Alcoholics Anonymous for Atheists?
AA is open to people of all beliefs, but it is undoubtedly a spiritual program that asks people to have faith in certain principles. One of the most basic requirements of the program is that people believe in a higher power. The second step talks about how members came to believe that a Power greater than ourselves could restore us to sanity. While the third step describes how they made a decision to turn our will and our lives over to the care of God as we understood Him. There is also the expectation that members will have had a spiritual experience by the time they have completed the 12 Steps. Many people who consider themselves Atheists or Agnostics find this off-putting and some are outright hostile to the program.

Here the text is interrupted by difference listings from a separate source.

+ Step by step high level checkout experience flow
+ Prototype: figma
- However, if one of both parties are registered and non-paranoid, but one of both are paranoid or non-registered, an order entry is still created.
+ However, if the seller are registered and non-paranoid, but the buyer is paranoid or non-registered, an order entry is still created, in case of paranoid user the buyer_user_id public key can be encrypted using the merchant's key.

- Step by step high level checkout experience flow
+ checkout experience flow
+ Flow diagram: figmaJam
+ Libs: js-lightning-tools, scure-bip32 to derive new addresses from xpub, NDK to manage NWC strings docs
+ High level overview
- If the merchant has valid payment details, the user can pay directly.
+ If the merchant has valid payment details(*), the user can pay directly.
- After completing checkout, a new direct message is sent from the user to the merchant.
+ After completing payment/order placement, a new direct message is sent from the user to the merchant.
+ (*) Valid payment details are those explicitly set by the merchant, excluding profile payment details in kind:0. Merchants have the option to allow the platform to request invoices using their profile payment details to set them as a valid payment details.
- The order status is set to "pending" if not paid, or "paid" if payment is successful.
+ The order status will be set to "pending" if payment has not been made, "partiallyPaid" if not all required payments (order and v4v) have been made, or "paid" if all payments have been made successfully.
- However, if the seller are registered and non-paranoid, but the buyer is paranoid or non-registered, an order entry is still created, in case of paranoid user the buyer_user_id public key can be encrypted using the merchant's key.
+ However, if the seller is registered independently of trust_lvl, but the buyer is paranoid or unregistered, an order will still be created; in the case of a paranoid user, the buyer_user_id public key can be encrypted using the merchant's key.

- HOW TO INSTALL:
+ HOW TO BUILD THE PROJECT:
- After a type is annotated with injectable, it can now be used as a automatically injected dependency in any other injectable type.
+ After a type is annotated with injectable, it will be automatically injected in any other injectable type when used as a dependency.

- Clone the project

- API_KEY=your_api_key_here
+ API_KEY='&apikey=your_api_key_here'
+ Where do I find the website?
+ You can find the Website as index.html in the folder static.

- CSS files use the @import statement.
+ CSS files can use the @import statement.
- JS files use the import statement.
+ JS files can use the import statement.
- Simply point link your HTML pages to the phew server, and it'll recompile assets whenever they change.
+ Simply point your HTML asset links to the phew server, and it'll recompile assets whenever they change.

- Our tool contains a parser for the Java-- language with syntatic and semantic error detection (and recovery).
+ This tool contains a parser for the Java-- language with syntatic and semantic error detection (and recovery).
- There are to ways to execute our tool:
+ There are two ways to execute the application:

The question, “Can a Court order someone who is an atheist to attend AA?” made it all the way to the United States Supreme Court. Rejecting an appeal from officials in Orange County, N.Y., the U.S. Supreme Court has let stand a ruling protecting the right of an atheist to refuse mandatory attendance at Alcoholics Anonymous meetings as a condition for probation. Important in the court’s decision was the finding that ran counter to a standard government claim often made in connection with faith-based social programs. Justice Leval:
The County argues further that the nonsectarian nature of the A.A. experience immunizes its use of religious symbolism and practices from Establishment Clause scrutiny. The argument is at the very least factually misleading, for the evidence showed that every meeting included at least one explicitly Christian Prayer. Furthermore, the claim that nonsectarian religious exercise falls outside the First Amendment’s scrutiny has been repeatedly rejected by the Supreme Court.
Well, it turns out that a group in Kettering is attempting to square that circle. A new “AA” program for Atheists and Agnostics is meeting at 10 a.m. Saturday at 3040 Valleywood Dr. in Kettering.
Author Marya Hornbacher knew she needed help battling her addiction but, as an atheist, Alcoholics Anonymous didn’t seem like the right place for her. Instead of attending a meeting of a secular alternative, though, she went through AA’s program, finding her own ways to get through each step. Her method placed “spirit of life and a deep faith in the value of connecting and sharing with others” above any sort of supernatural deity. She’s written a book about the experience and it’s called Waiting: A Nonbeliever’s Higher Power.